Citizens of the United States are not required to keep their papers in order. (Citizens of the United States are not required even to have papers, although it’s enough of a convenience that most people do.)

To the extent that the state has a legitimate interest in making sure that voters meet the qualifications—age, citizenship, residence, and so—those checks should be made at registration time. Doing so neatly avoids all three problems. If additional documentation is required to prove they are qualified to vote, there is time to procure that documentation. And in the case of an incompetent or corrupt poll judge, there is time to appeal to higher authority and have the error corrected.

Checks of this sort should not be made at the polling place, because it creates unnecessary time pressure—any little glitch leads to the voter being disenfranchised. To my mind, disenfranchising a voter is as un-American as insisting that citizens keep their papers in order. Perhaps more so—it strikes at the very heart of democracy.

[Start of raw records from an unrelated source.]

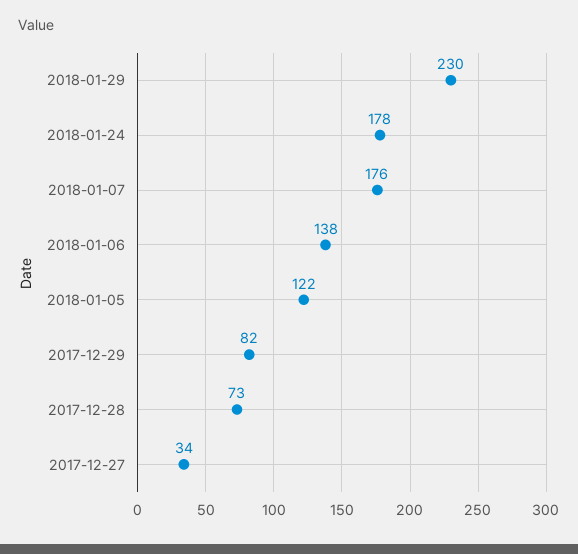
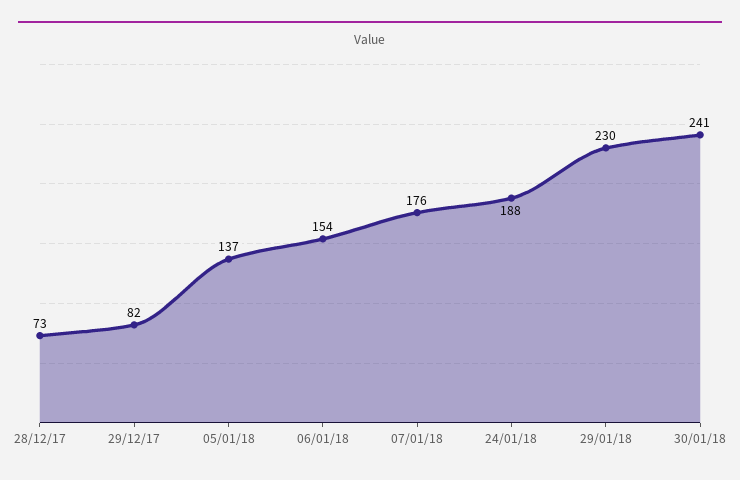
2018-01-24: 178 -> 188
2018-01-06: 138 -> 154
2018-01-05: 122 -> 137
2017-12-27: 34 -> none
30/01/18: none -> 241

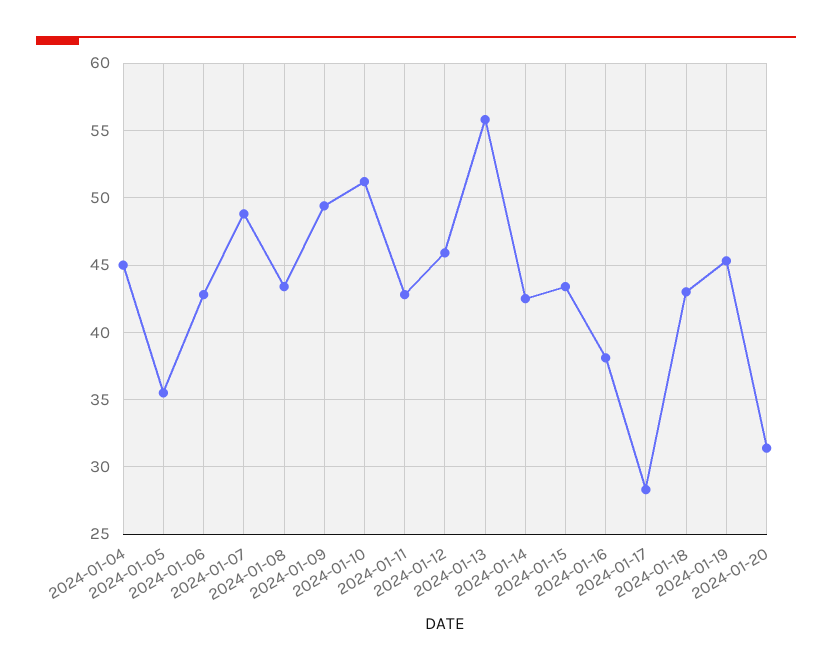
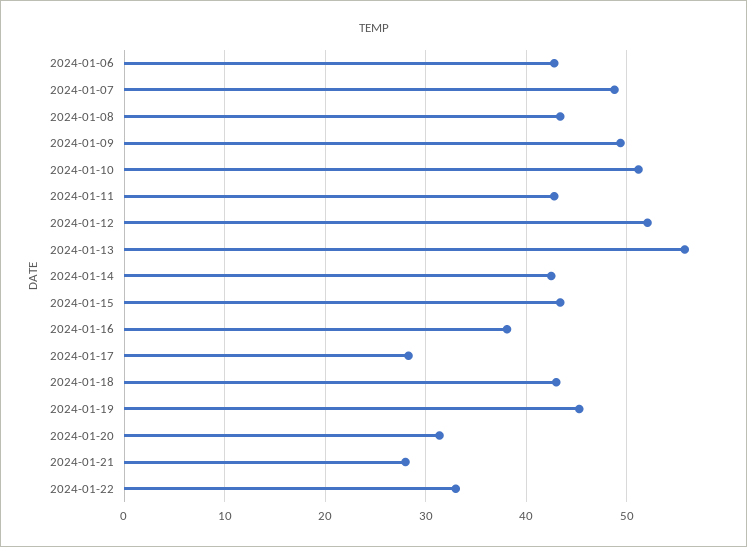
2024-01-04: 45 -> none
2024-01-05: 35.5 -> none
2024-01-12: 46 -> 52
2024-01-21: none -> 28
2024-01-22: none -> 33

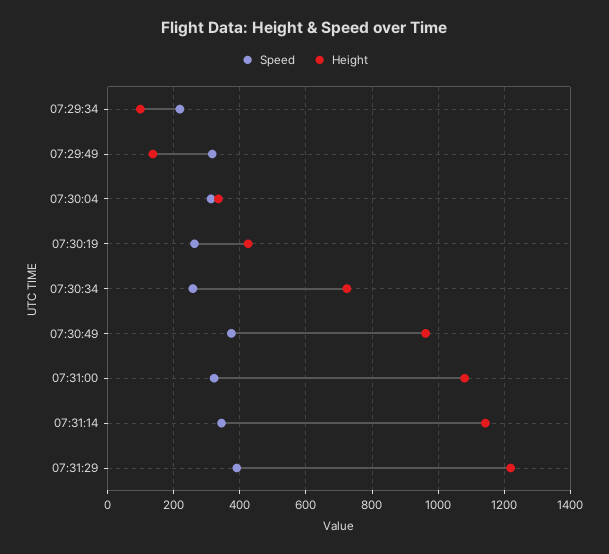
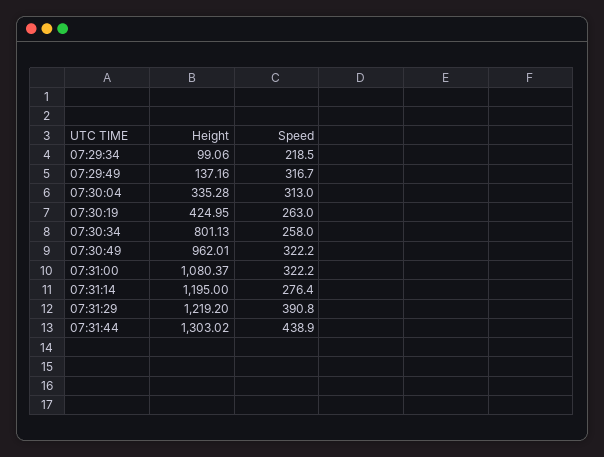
Height, 07:30:34: 720 -> 801.13
Speed, 07:30:49: 380 -> 322.2
Speed, 07:31:14: 340 -> 276.4
Height, 07:31:14: 1140 -> 1195
Height, 07:31:44: none -> 1303.02
Speed, 07:31:44: none -> 438.9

Half-measures aimed at reducing the problem, such as provisional votes, are unsatisfactory. Voters have the right to cast votes, not provisional votes.

Voter impersonation can be almost entirely prevented simply by checking the signature of the voter against the signature in the registration rolls—a check that can be done without reference to ID cards. This also largely minimizes the threat of corrupt poll judges, because the signature specimen exists, and the judge knows that a false claim that it doesn’t match will be discovered. (Unlike a voter ID scheme, which lends itself to corrupt or incompetent poll judges arguing later about whether this or that ID was presented, or whether it met the criteria spelled out in the law.)

This post was prompted by a discussion I’ve been having on Facebook with a guy who’s worried about an article with this headline: Group says it found 30,000 dead North Carolinians registered to vote.

I responded, pointing out that everyone who’s ever registered is probably still registered, because there’s no central reporting mechanism for working back from death certificates to every address where the deceased might once have registered to vote.

This guy’s response was that all those registrations of people who are dead could be used by malefactors to vote multiple times.

I rather liked my response (the opportunity to quote it here is the main reason I wrote this post):

Sure—but that would be a crime. You could also show up at the polling place with automatic weapons and make everyone stand against the wall while you stuffed in 1000 ballots marked for your preferred candidates.

It’s a pretty easy crime to detect, too—just get a list of death certificates and compare that list to the list of people who voted. And people have gone through that exercise, and discovered that criminals impersonating dead people to cast additional votes is a crime that’s about as common as people showing up with automatic weapons and stuffing the ballot box.

All voter ID laws gain anyone is an opportunity to disenfranchise voters, a terribly un-American goal.